▶ [Exercise materials]
▬▬▬▬▬▬

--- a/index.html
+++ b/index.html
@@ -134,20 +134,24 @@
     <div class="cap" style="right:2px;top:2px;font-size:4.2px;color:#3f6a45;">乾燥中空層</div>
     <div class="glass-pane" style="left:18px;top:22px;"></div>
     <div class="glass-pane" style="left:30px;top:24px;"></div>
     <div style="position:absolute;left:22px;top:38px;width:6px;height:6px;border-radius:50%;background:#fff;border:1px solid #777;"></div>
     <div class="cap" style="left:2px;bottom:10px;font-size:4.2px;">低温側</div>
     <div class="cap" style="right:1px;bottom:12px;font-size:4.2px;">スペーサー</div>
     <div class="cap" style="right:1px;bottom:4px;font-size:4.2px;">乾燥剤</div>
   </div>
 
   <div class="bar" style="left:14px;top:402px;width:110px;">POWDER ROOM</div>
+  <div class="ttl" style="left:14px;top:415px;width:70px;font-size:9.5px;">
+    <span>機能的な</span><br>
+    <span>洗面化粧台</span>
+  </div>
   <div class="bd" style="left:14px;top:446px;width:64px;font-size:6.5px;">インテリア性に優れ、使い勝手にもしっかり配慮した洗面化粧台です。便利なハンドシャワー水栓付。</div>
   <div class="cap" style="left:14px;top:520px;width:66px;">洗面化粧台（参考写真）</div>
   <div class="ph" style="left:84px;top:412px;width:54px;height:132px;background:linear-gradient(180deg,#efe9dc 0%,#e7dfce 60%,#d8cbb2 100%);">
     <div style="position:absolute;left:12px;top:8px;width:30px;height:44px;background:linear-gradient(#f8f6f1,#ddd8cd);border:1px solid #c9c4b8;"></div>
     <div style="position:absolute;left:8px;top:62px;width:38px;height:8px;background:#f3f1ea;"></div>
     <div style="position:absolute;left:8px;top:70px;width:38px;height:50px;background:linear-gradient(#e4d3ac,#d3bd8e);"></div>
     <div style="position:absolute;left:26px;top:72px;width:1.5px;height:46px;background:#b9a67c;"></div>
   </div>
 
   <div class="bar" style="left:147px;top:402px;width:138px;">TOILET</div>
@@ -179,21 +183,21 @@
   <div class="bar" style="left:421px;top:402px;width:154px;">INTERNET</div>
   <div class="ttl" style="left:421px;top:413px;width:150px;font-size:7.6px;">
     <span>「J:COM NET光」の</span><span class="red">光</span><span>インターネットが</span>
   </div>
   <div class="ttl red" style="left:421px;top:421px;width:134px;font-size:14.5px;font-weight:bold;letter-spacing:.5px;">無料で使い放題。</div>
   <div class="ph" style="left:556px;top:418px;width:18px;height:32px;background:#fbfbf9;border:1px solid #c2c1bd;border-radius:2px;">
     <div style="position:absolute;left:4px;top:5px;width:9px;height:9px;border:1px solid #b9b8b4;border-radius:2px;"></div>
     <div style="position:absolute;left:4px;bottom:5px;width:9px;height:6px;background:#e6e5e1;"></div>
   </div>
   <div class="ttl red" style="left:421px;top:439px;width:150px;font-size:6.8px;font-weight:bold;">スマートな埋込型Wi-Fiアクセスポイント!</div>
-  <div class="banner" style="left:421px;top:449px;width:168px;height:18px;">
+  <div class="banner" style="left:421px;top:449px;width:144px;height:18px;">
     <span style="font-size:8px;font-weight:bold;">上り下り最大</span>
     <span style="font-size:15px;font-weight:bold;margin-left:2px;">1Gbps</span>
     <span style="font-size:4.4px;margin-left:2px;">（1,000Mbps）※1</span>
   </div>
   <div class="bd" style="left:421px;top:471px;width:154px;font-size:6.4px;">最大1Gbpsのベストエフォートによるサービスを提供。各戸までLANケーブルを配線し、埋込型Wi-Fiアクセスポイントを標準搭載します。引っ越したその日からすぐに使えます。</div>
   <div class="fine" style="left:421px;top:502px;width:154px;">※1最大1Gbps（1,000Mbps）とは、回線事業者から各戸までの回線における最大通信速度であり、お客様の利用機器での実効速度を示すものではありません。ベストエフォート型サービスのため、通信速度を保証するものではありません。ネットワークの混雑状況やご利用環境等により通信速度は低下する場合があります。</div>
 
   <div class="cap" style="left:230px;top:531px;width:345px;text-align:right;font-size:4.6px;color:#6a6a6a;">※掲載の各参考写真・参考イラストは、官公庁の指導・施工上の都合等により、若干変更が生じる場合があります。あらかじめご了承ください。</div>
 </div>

▬▬▬▬▬▬

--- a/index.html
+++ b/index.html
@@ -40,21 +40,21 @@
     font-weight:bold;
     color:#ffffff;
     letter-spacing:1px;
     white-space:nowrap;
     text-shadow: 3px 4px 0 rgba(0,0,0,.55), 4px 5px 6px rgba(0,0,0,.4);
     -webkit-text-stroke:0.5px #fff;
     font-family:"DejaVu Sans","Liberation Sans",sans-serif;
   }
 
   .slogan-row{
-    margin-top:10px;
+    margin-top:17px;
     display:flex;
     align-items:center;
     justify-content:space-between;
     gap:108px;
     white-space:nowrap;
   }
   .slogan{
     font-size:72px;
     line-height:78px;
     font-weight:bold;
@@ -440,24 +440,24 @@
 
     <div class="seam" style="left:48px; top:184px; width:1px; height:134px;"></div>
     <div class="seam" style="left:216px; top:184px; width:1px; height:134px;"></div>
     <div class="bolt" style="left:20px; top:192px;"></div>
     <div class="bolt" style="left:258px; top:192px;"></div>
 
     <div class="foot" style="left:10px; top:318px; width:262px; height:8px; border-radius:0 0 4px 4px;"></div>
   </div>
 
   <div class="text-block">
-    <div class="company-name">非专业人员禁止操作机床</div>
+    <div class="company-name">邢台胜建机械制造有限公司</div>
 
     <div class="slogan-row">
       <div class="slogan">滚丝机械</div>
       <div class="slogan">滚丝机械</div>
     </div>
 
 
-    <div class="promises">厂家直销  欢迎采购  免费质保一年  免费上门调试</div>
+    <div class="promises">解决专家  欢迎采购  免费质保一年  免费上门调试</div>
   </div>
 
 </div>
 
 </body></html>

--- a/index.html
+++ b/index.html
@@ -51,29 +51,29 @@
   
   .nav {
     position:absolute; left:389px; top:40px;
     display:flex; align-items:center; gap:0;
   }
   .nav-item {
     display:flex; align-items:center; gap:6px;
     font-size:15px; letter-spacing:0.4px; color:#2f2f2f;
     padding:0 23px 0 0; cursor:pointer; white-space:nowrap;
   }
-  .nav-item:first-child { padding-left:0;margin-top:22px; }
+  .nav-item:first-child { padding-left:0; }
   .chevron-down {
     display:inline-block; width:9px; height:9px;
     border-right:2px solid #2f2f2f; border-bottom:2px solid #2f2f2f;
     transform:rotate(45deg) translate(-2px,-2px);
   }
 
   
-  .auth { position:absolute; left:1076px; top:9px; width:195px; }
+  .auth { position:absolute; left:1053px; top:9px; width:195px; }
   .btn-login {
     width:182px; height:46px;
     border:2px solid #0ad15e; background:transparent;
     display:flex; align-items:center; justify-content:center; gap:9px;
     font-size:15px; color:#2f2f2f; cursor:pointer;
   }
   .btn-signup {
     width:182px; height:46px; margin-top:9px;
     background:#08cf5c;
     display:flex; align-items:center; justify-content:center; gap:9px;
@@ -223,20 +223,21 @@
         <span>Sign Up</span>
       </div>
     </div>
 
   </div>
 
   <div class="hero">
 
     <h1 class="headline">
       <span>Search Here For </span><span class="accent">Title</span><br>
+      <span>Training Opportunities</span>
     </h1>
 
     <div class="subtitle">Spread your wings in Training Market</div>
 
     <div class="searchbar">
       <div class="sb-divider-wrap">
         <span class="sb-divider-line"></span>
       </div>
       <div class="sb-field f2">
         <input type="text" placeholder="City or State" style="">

▬▬▬▬▬▬

▶ [To do] Find the word "background" in the entries above, then copy each line that holds it.

▶ [Written answer]
     <div style="position:absolute;left:22px;top:38px;width:6px;height:6px;border-radius:50%;background:#fff;border:1px solid #777;"></div>
   <div class="ph" style="left:84px;top:412px;width:54px;height:132px;background:linear-gradient(180deg,#efe9dc 0%,#e7dfce 60%,#d8cbb2 100%);">
     <div style="position:absolute;left:12px;top:8px;width:30px;height:44px;background:linear-gradient(#f8f6f1,#ddd8cd);border:1px solid #c9c4b8;"></div>
     <div style="position:absolute;left:8px;top:62px;width:38px;height:8px;background:#f3f1ea;"></div>
     <div style="position:absolute;left:8px;top:70px;width:38px;height:50px;background:linear-gradient(#e4d3ac,#d3bd8e);"></div>
     <div style="position:absolute;left:26px;top:72px;width:1.5px;height:46px;background:#b9a67c;"></div>
   <div class="ph" style="left:556px;top:418px;width:18px;height:32px;background:#fbfbf9;border:1px solid #c2c1bd;border-radius:2px;">
     <div style="position:absolute;left:4px;bottom:5px;width:9px;height:6px;background:#e6e5e1;"></div>
     border:2px solid #0ad15e; background:transparent;
     background:#08cf5c;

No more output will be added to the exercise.